Car c’est vrai, Gilbert, que tu en as livré des combats, des beaux combats et que tu en as eu des victoires, de belles victoires. Mais le plus beau de tes combats, j’en suis sûr, c’est bien celui que tu as livré pour les enfants, avec les enfants, quand tu étais à l’école avec les petits, quand tu enseignais, quand tu étais ce qu’on appelle un hussard de la république et que tu prodiguais le savoir.
Et des victoires, tu en as eu aussi… Beaucoup ! Mais la plus belle de tes victoires, c’est bien la journée d’aujourd’hui, … Et cette victoire, tu peux la brandir, Gilbert. Parce qu’aujourd’hui, ils sont tous là : ta famille, tes amis, tes voisins, tes compagnons de route et même ceux qui n’étaient pas d’accord politiquement avec toi. Ils sont tous venus dire, ici, dans cette église de Guînes que monsieur Gilbert Denez a bien mérité de dormir tranquillement… Et surtout que Monsieur Gilbert Denez était un chic type.
Pourtant, malgré tous les liens qui me lient à toi, j’ai encore un reproche à te faire, Gilbert.
Le 9 octobre, dimanche dernier, tu devais passer à l’école Bertin Duquenoy. Tu ne l’as pas fait… Et je crois bien que c’est la première fois, depuis 60 ans que tu n’as pas voté… Ce n’est pas bien Gilbert ; tu seras compté comme abstentionniste… Mais je pense qu’on a des raisons pour te pardonner.

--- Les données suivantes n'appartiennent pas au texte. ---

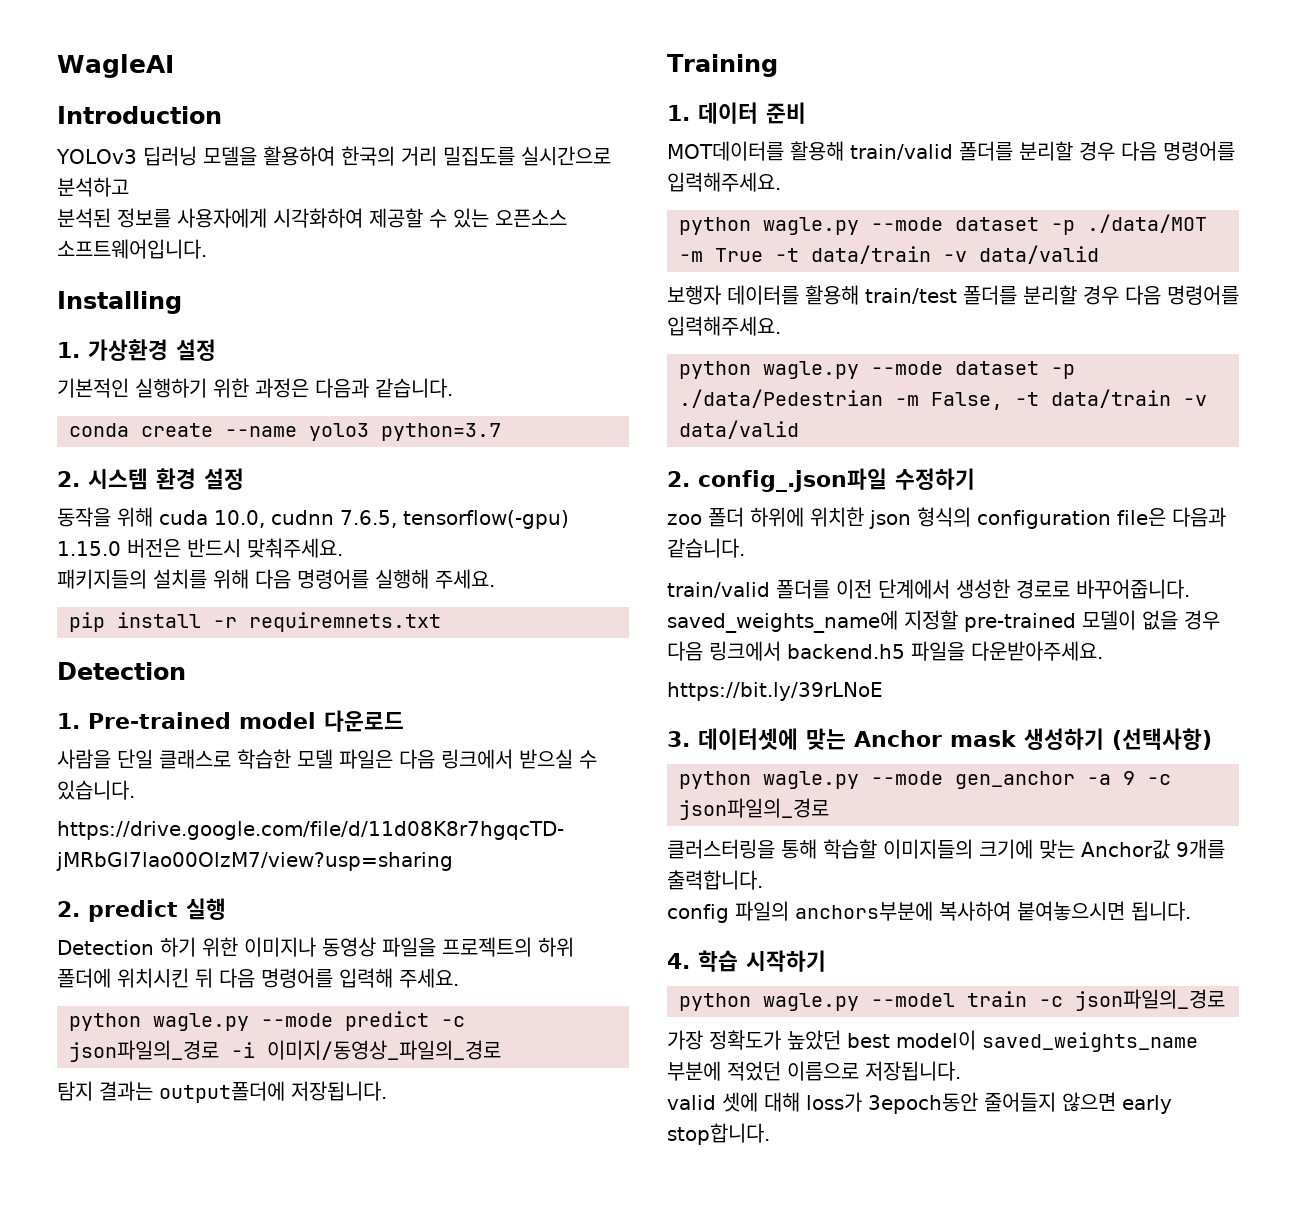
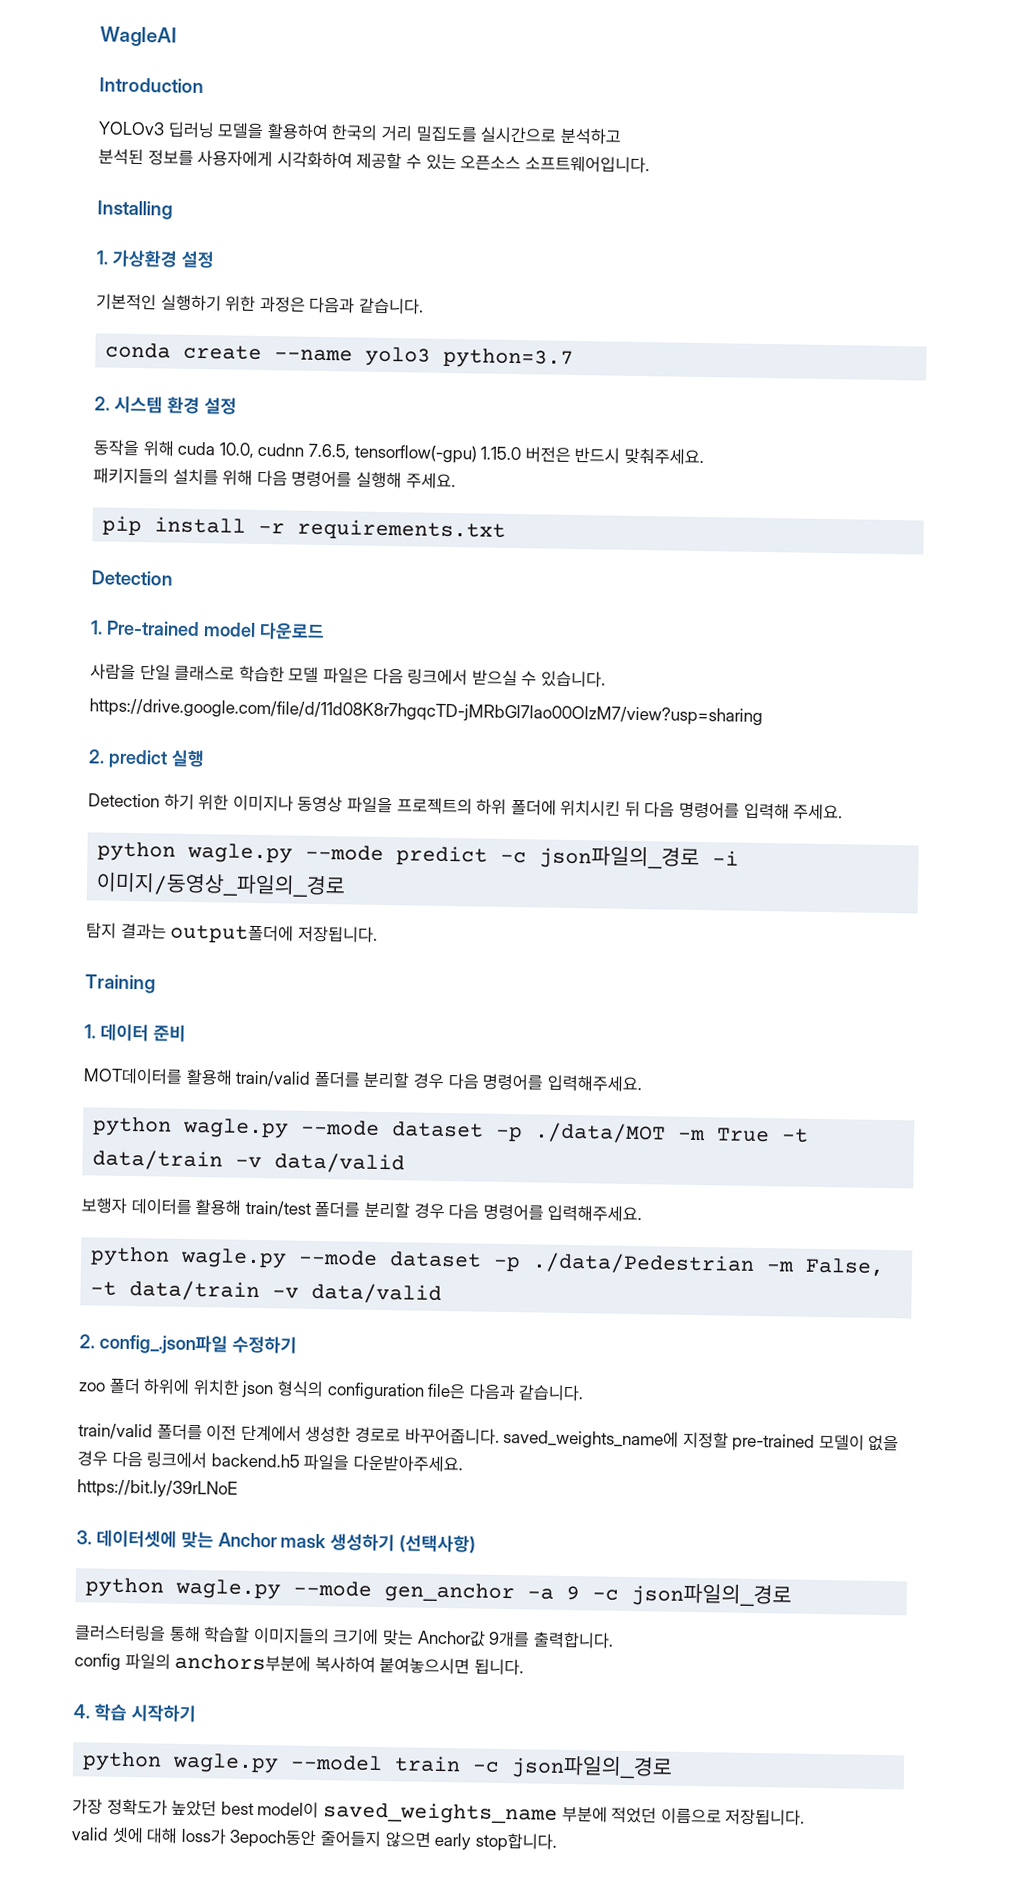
[249,612,441,632] requiremnets.txt -> [297,518,507,542] requirements.txt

Et une dernière remarque, Gilbert. Ne t’étonne pas d’être aujourd’hui, avec nous, dans une église. Mais ton dernier tract, imprimé en noir et blanc, nous invitait tous à venir ici, avec toi. Et ce tract là, figure-toi que les gens ne l’ont pas déchiré. De toute façon, Gilbert, te connaissant comme je te connais, avec l’aide de ton copain Zorro, tu seras capable de refiler une carte du parti socialiste à Saint Pierre… Mais au fond et pour te faire sourire un dernière fois, tu as raison, car toutes les voix sont bonnes à prendre. Même celle du Seigneur.
Salut Gilbert. Et n’oublie pas ta rose, ton abécédaire, ta casquette et ta clef à molette. Ca peut toujours servir là-haut. Salut mon ami.